Consider a dataset with \(n\) iid samples. For the \(i\)th sample, assume that measurements are available on \(p\) variables, denoted as \(Y_i = (Y_{i1}, Y_{i2}, \cdots, Y_{ip})'\). Define the weight matrix \(\mathbf{W}=(w_{jl})_{p\times p}\), where the non-negative element \(w_{jl}\) measures the similarity between columns \(j\) and \(l\) of \(\mathbf{Y}\). We can define \(w_{jl}\) to be equal the Gaussian kernel, the absolute value of the sample correlation or the inverse of their Euclidean distance. Denote \(A=\{A_1, \ldots, A_K\}\) as a partition of \(\{1, \ldots, p \}\) which leads to \(K\) disjoint clusters. For a set \(A_k\), denote \(A_k^c\) as its complement. Then, the NCut measure is defined as \[ \text{NCut}(A)=\sum \limits_{k=1}^{K}\frac{\text{cut}(A_k,A_k^c;\mathbf{W})} {\text{cutvol}(A_k;\mathbf{W} )}, \] where \[ \text{cut}(A_k,A_k^c;\mathbf{W})=\sum \limits_{j\in A_k,l \in A_k^c} w_{jl}, \] and \[ \text{cutvol}(A_k; \mathbf{W})=\sum \limits_{j,l \in A_k} w_{jl}. \] With a fixed \(K\), the optimal clustering minimizes the NCut measure. The minimization is done with the cross entropy method, a Monte Carlo optimization approach.
First, we set up the simulation parameters.
library(MASS)
n <- 100 # Sample size
B <- 30 # Number of iterations in the simulated annealing algorithm.

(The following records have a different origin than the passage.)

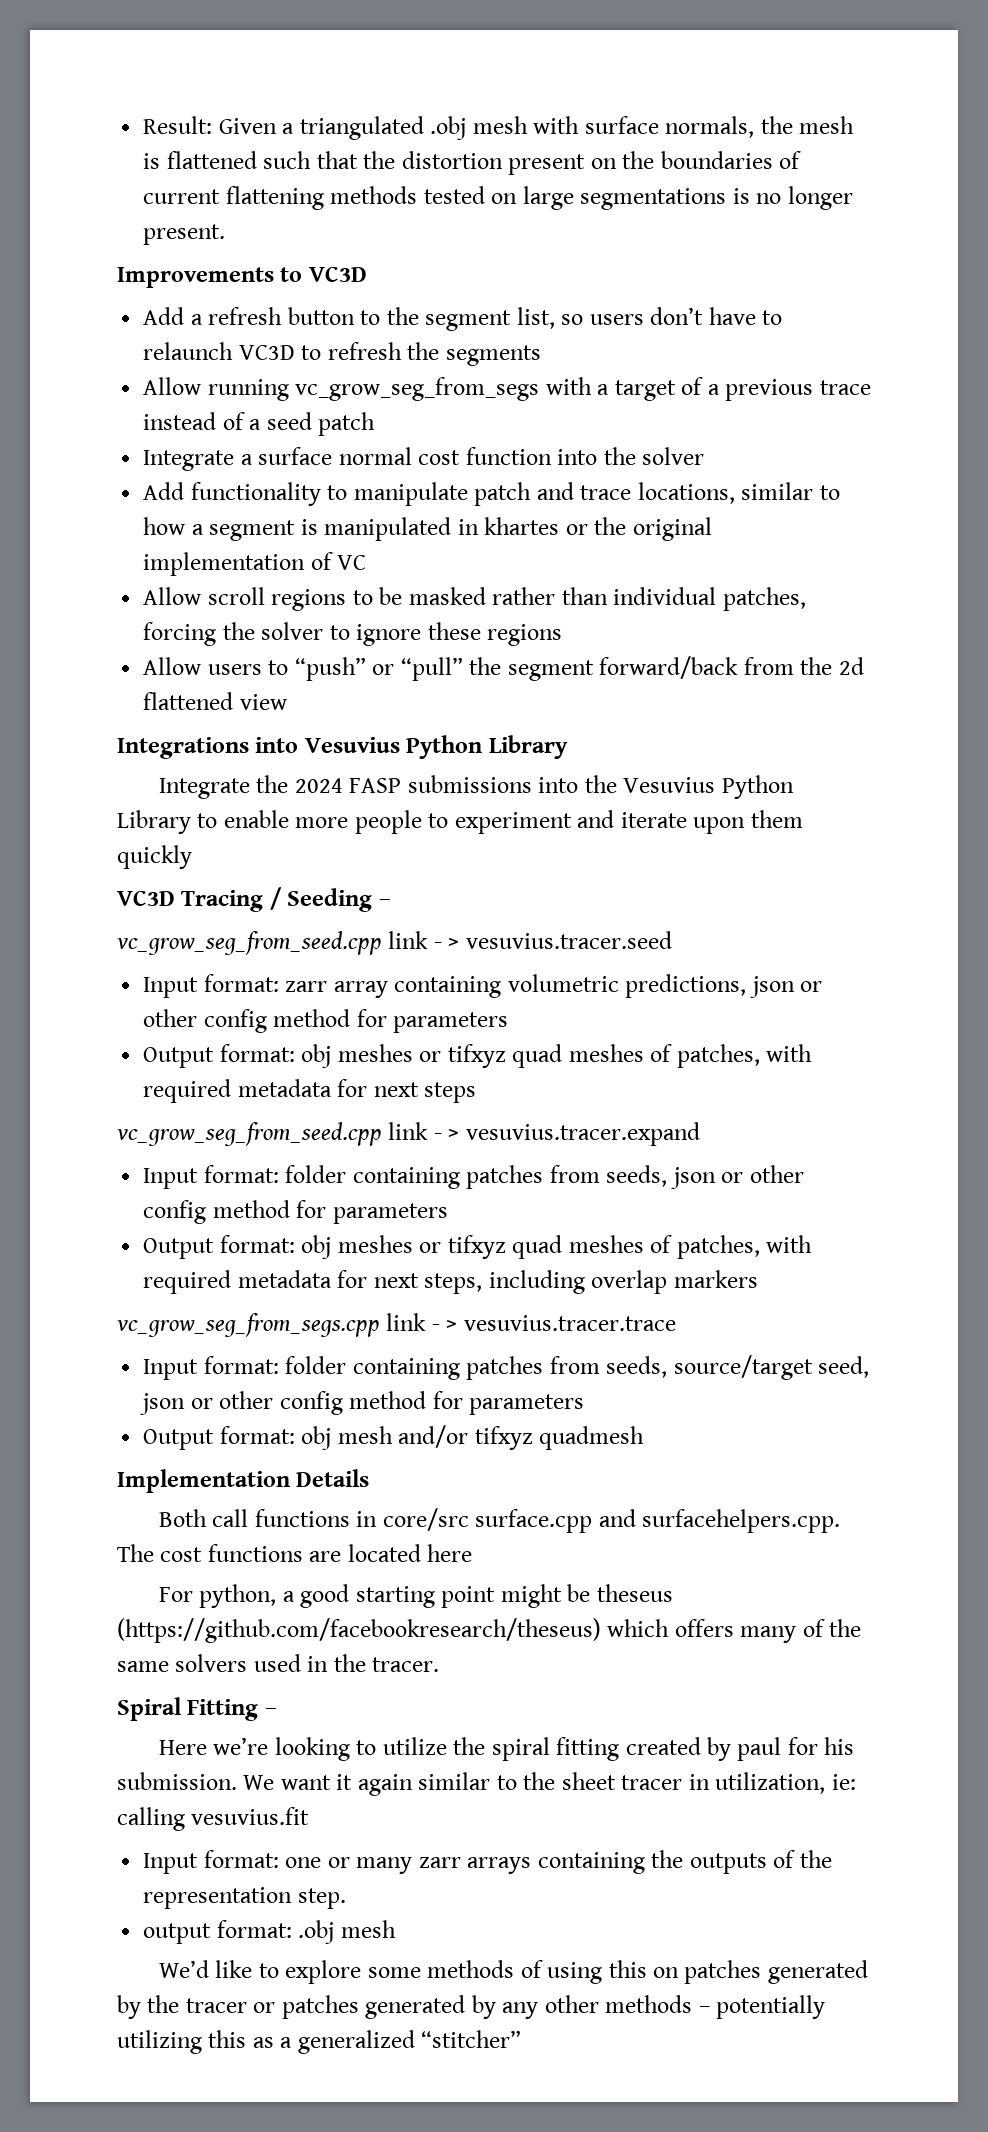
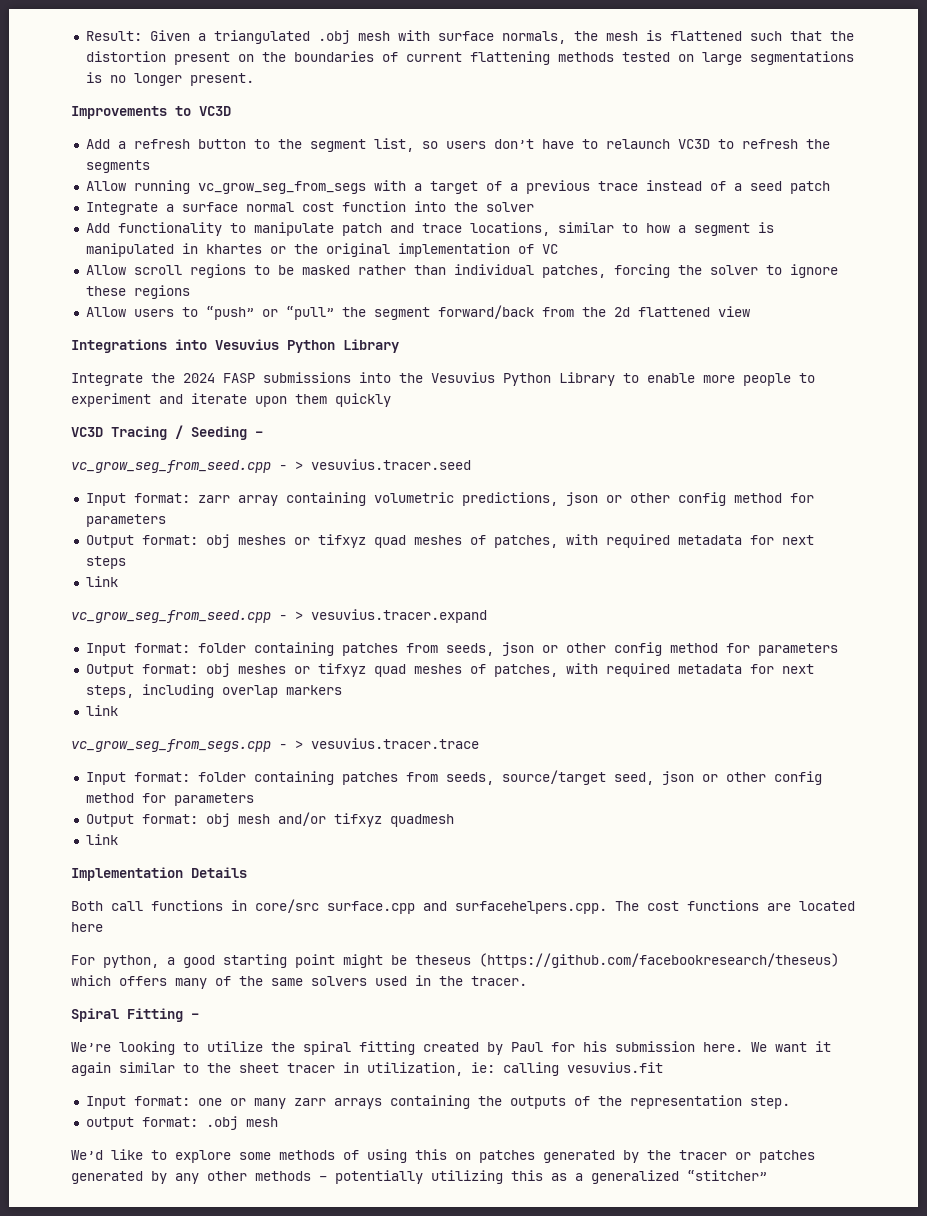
- vc_grow_seg_from_seed.cpp link - > vesuvius.tracer.seed
+ vc_grow_seg_from_seed.cpp - > vesuvius.tracer.seed
  Output format: obj meshes or tifxyz quad meshes of patches, with required metadata for next steps
- vc_grow_seg_from_seed.cpp link - > vesuvius.tracer.expand
+ link
+ vc_grow_seg_from_seed.cpp - > vesuvius.tracer.expand
  Output format: obj meshes or tifxyz quad meshes of patches, with required metadata for next steps, including overlap markers
+ link
- vc_grow_seg_from_segs.cpp link - > vesuvius.tracer.trace
+ vc_grow_seg_from_segs.cpp - > vesuvius.tracer.trace
  Output format: obj mesh and/or tifxyz quadmesh
+ link
- Here we’re looking to utilize the spiral fitting created by paul for his submission.
+ We’re looking to utilize the spiral fitting created by Paul for his submission here.

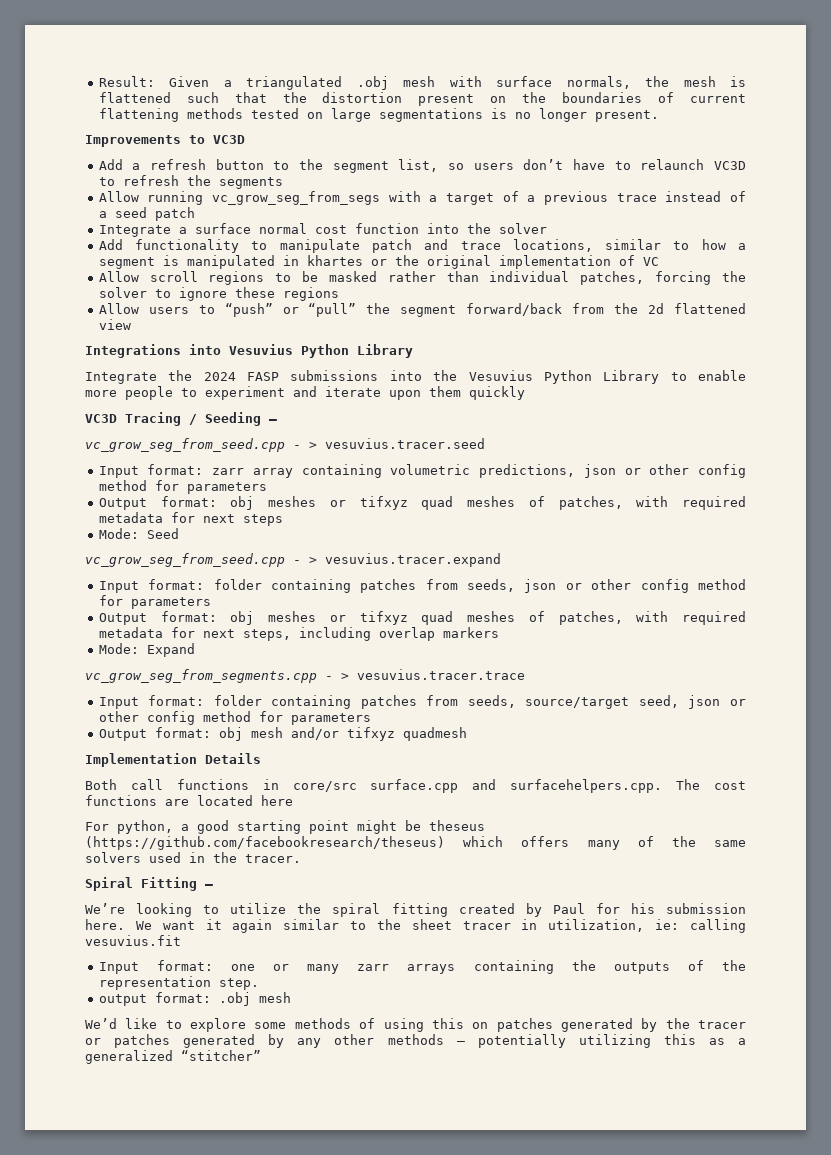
  Output format: obj meshes or tifxyz quad meshes of patches, with required metadata for next steps
- link
+ Mode: Seed
  Output format: obj meshes or tifxyz quad meshes of patches, with required metadata for next steps, including overlap markers
- link
- vc_grow_seg_from_segs.cpp - > vesuvius.tracer.trace
+ Mode: Expand
+ vc_grow_seg_from_segments.cpp - > vesuvius.tracer.trace
  Output format: obj mesh and/or tifxyz quadmesh
- link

p <- 50 # Number of columns of Y.
We define the covariance matrix, the true incidence function and sample the data.
S <- matrix(0.2, p, p)
S[1:(p/2),(p/2+1):p] <- 0
S[(p/2+1):p,1:(p/2)] <- 0
S <- S-diag(diag(S)) + diag(p)
mu <- rep(0, p)
W0 <- matrix(1,p,p)
W0[1:(p/2),1:(p/2)] <- 0
W0[(p/2+1):p,(p/2+1):p] <- 0
Denum <- sum(W0)
Y <- mvrnorm(n, mu, S)
Apply ncut to the data Y and calculate the estimation error of the clusters.
Res <- ncut(Y,
K = 2,
B = 30,
N = 1000,
dist = 'correlation',
scale = TRUE,
q = 0.2,
sigma = 0.1)
Cx <- Res[[2]]
f11 <- matrix(Cx[ ,1], p, 1)
f12 <- matrix(Cx[ ,2], p, 1)
errorL <- sum((f11%*%t(f11))*W0)/Denum + sum((f12%*%t(f12))*W0)/Denum
# This is the true error of the clustering solution.
errorL
The Assisted NCut (ANcut) clusters the columns of a data set \(Y\) into \(K\) groups with the help of an external data set \(X\), which is associated linearly with \(Y\).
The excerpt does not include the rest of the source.